И которую Озер, видимо, снова защищает.
Весь вечер провожу у дяди, который просто в бешенстве от того, что мама в очередной раз связалась с отцом. Рвет и мечет! Угрожает лишить ее наследства. Обзывает козой и безвольной коровой. Я всегда думала, что отец запудрил маме мозги, из-за него она не закончила университет и прожила жизнь без настоящей семьи и счастья, но теперь понимаю, что она… сама во всем виновата. Ей нравится такая жизнь. Не зря же она снова и снова ее выбирает.
Дядя спрашивает, почему я больше не приезжаю с Егором, он по нему соскучился и рад был бы поболтать. Язык у моего парня отлично подвешен, и интересная беседа была бы очень кстати, потому что дядя просто умирает от скуки. Приходится признаться, что мы немного поссорились.
Не знаю куда идти — к нему, к себе?

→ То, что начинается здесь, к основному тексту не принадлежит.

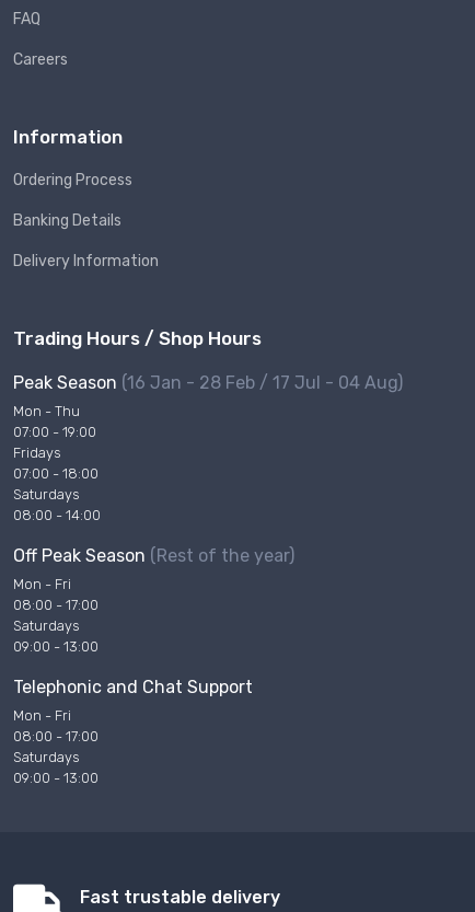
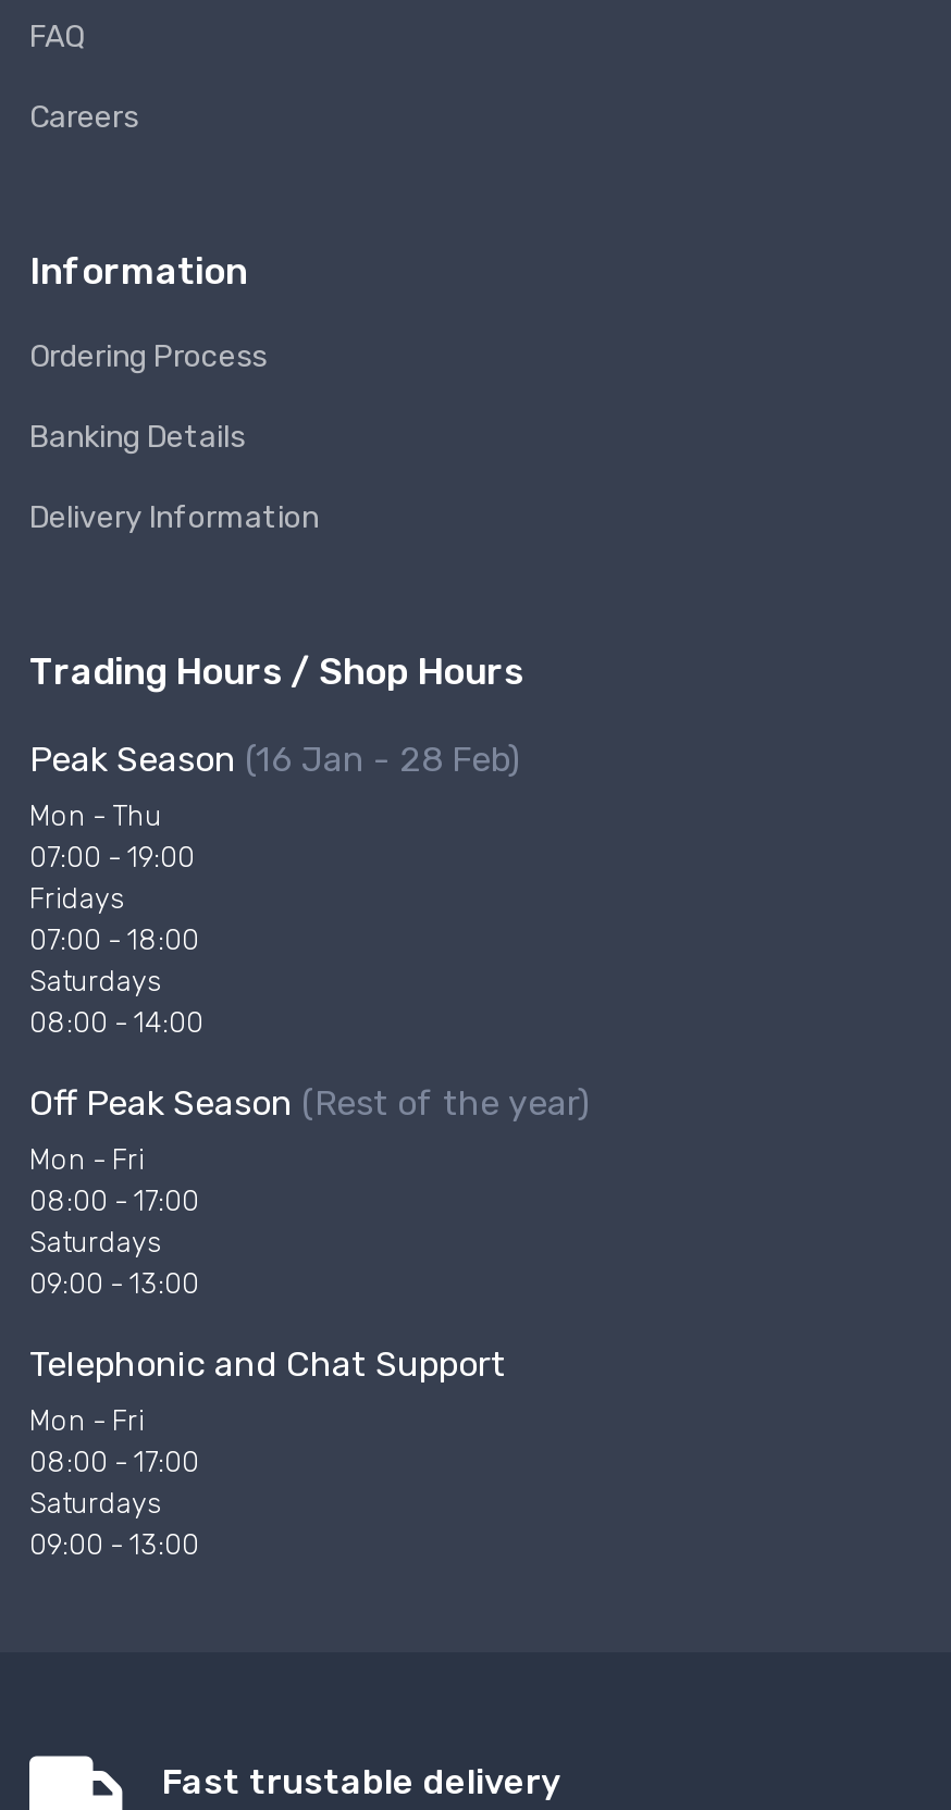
[13,373,403,394] Peak Season (16 Jan - 28 Feb / 17 Jul - 04 Aug) -> [29,739,519,780] Peak Season (16 Jan - 28 Feb)

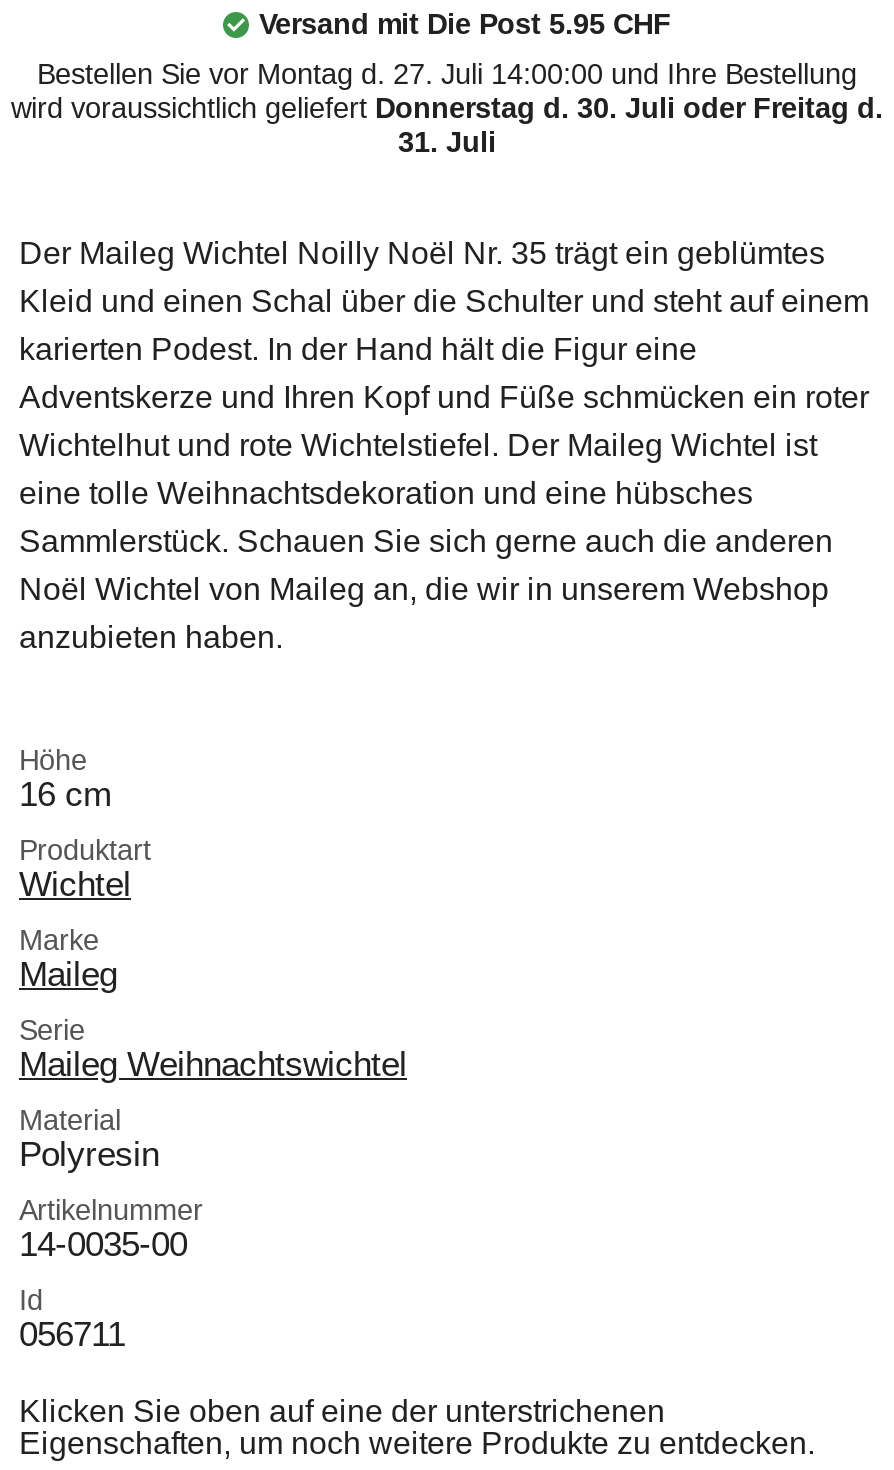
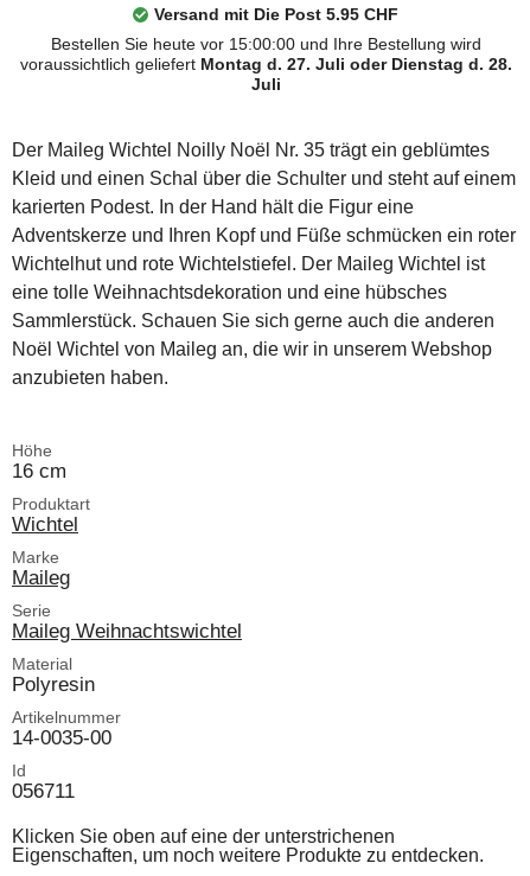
[11,58,883,158] Bestellen Sie vor Montag d. 27. Juli 14:00:00 und Ihre Bestellung | wird voraussichtlich geliefert Donnerstag d. 30. Juli oder Freitag d. | 31. Juli -> [20,34,512,94] Bestellen Sie heute vor 15:00:00 und Ihre Bestellung wird | voraussichtlich geliefert Montag d. 27. Juli oder Dienstag d. 28. | Juli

Минут десять сижу в машине во дворе, потому что за весь день так и не смогла определиться с маршрутом.
Обнимет ли он меня, когда увидит? Он так орал, в таком бешенстве находился, что мне попросту… страшно.
Выхожу из машины, по привычке бросаю взгляд на его балкон — Егор стоит там, курит. Хотя бы дома. Не где-то… Живой, здоровый.
Интересно, наломал ли дров за эту ночь? Почему-то кажется, я сразу увижу по его глазам. Зачем вообще я об этом думаю? Какие между нами отношения, если я допускаю, что, поссорившись, он побежит налево?
Быть на месте любовницы — ужасно, но в роли обманутой жены — еще хуже. Делаю мах рукой, он отвечает на приветствие. Жестом зовет подниматься.
Спешу.
Пишу смс, что забегу за вещами и приду. Отвечает коротко: «ок».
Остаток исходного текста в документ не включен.